Task statement: Please tell how many of the lines below contain "SUNFLOWER", using only a number.

[Stored data]
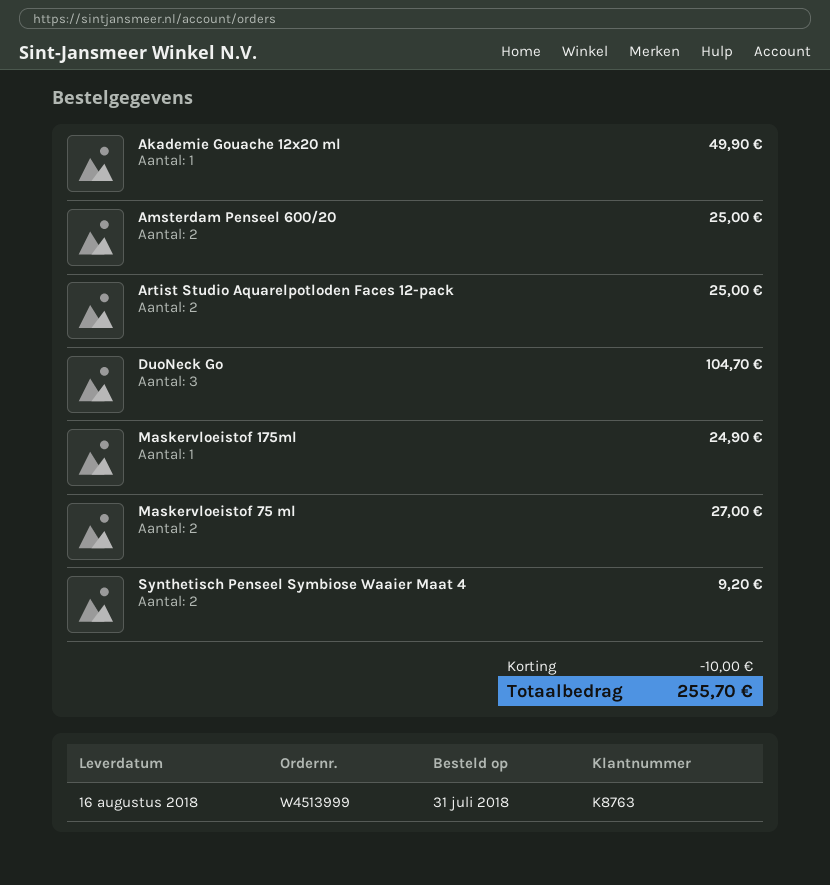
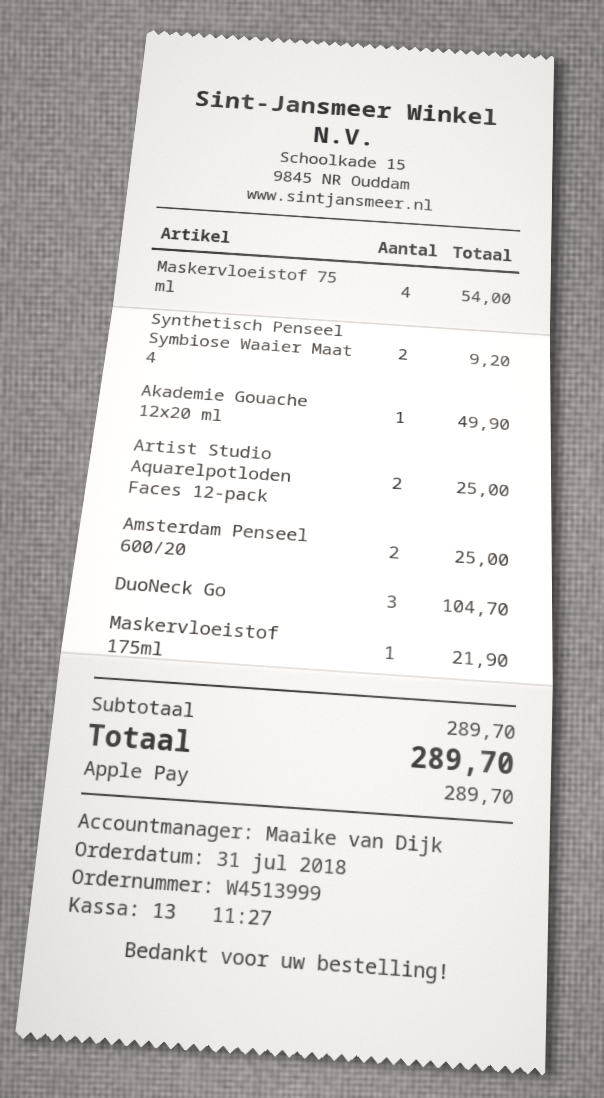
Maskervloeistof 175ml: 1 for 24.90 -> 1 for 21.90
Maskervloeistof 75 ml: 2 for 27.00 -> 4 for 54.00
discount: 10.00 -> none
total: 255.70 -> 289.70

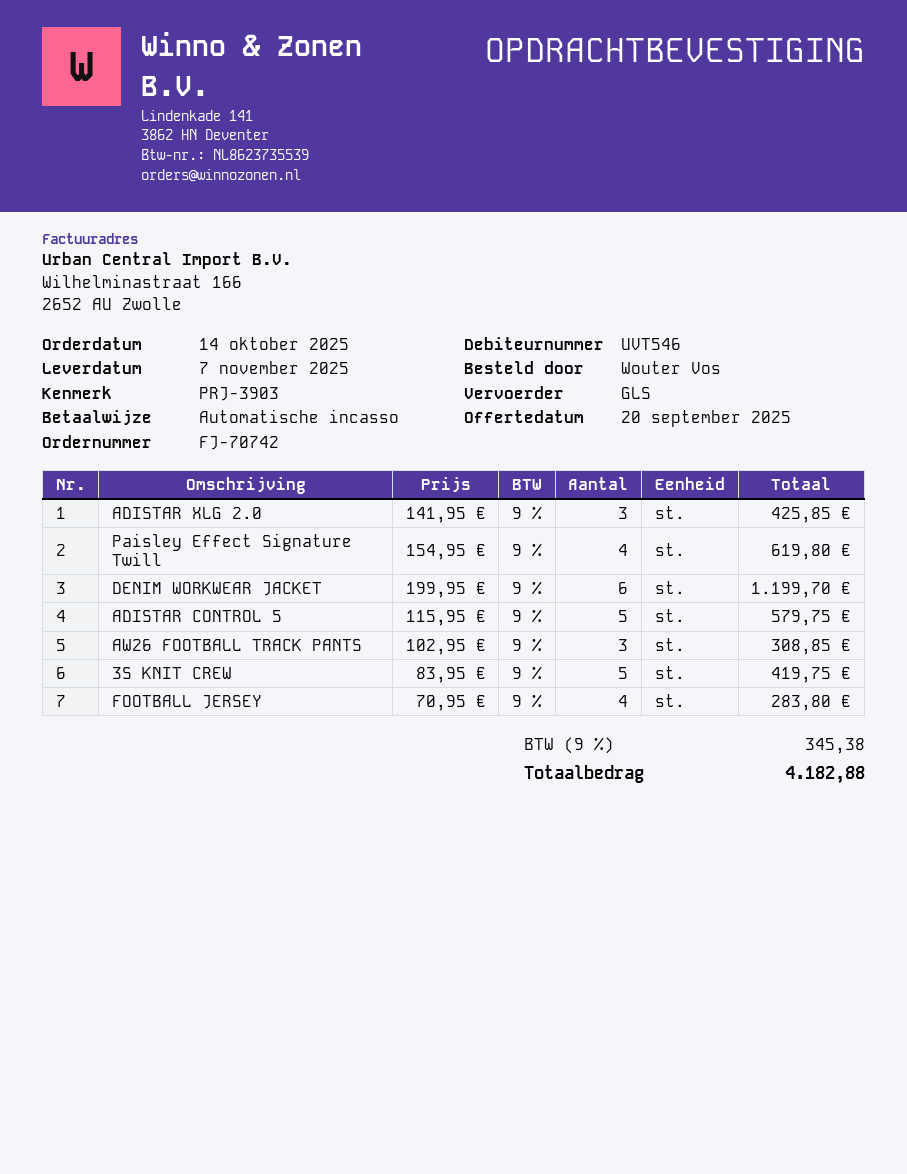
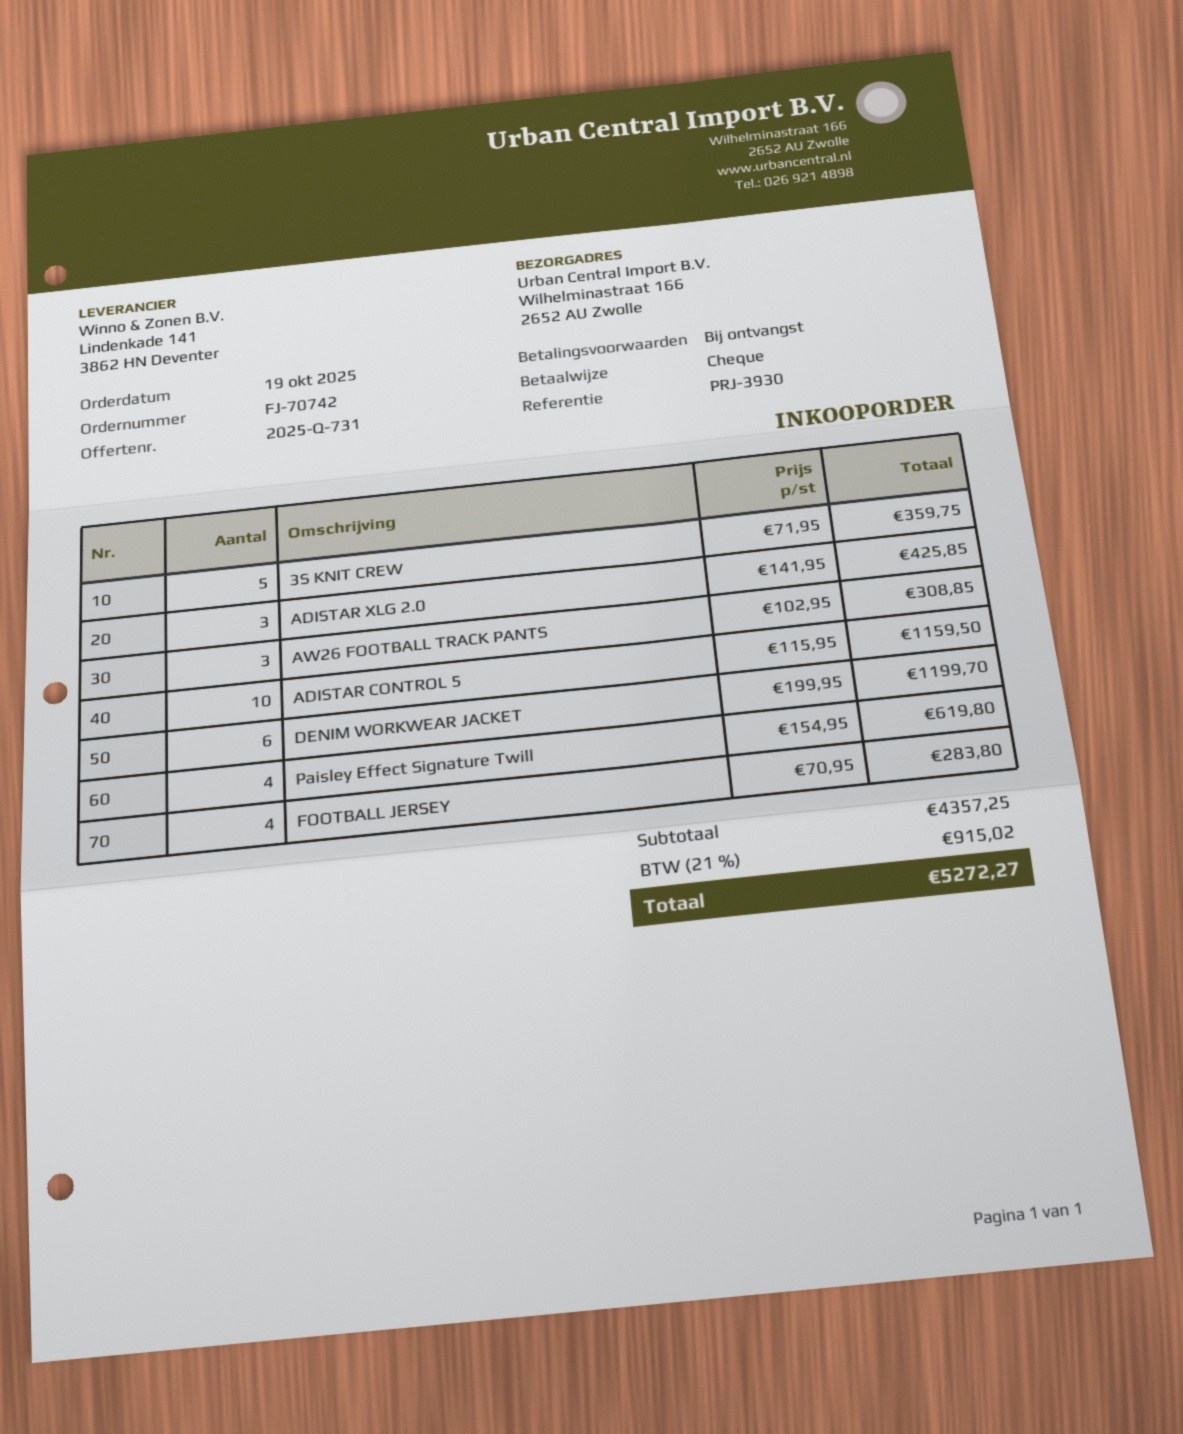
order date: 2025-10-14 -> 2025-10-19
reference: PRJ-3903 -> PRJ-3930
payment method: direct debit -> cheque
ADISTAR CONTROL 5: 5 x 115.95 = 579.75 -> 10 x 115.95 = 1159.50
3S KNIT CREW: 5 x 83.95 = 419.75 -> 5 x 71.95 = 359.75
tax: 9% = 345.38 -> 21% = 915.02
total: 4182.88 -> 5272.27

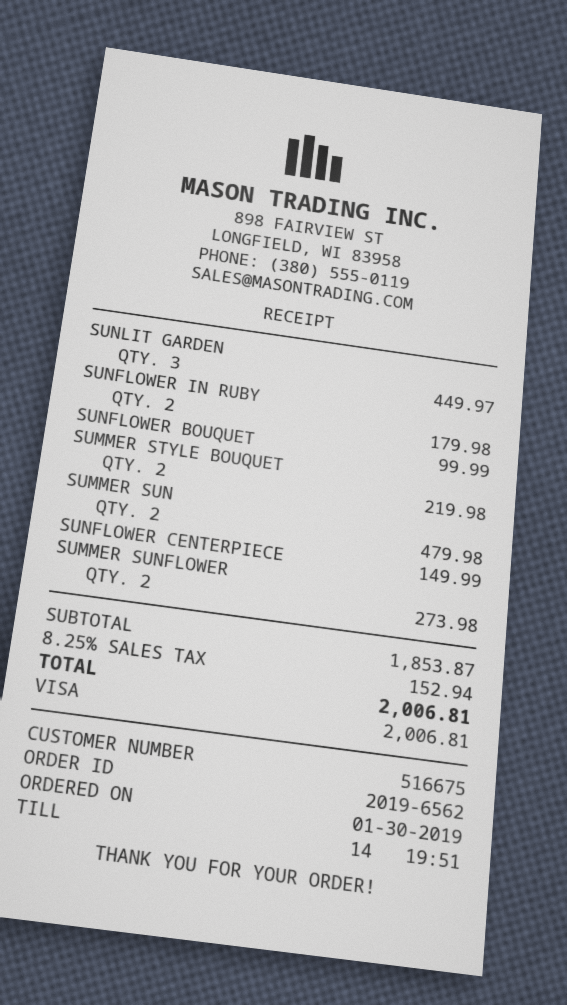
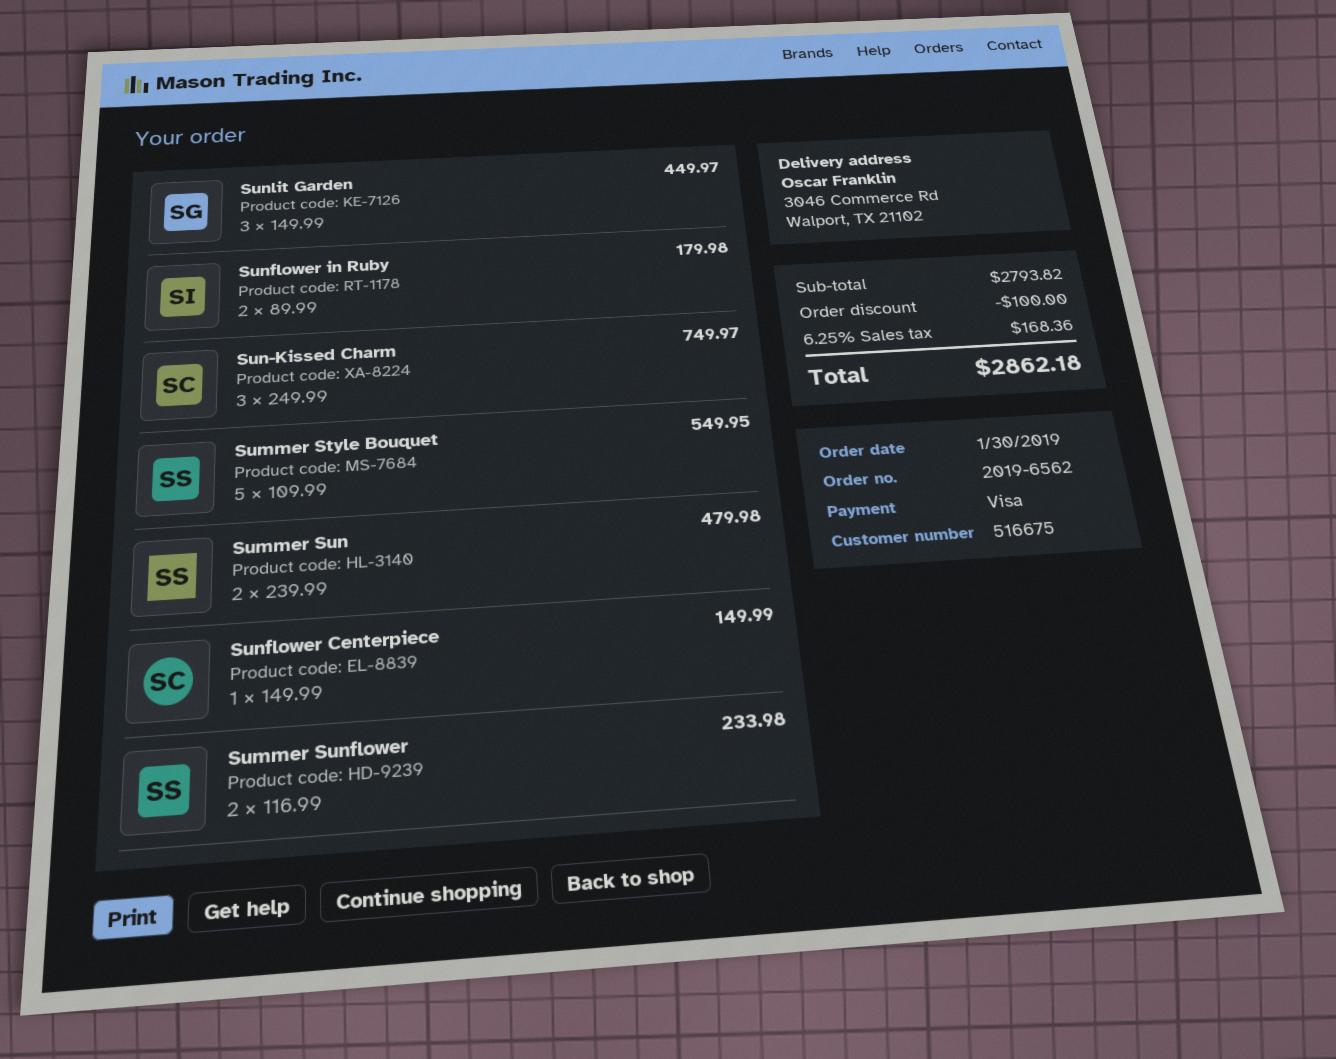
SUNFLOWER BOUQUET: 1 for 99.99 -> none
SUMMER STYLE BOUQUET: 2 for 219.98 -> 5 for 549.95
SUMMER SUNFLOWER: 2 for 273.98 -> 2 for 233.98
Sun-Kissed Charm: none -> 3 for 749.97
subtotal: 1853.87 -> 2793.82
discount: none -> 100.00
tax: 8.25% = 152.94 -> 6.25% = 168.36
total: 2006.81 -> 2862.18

Result of the task: 2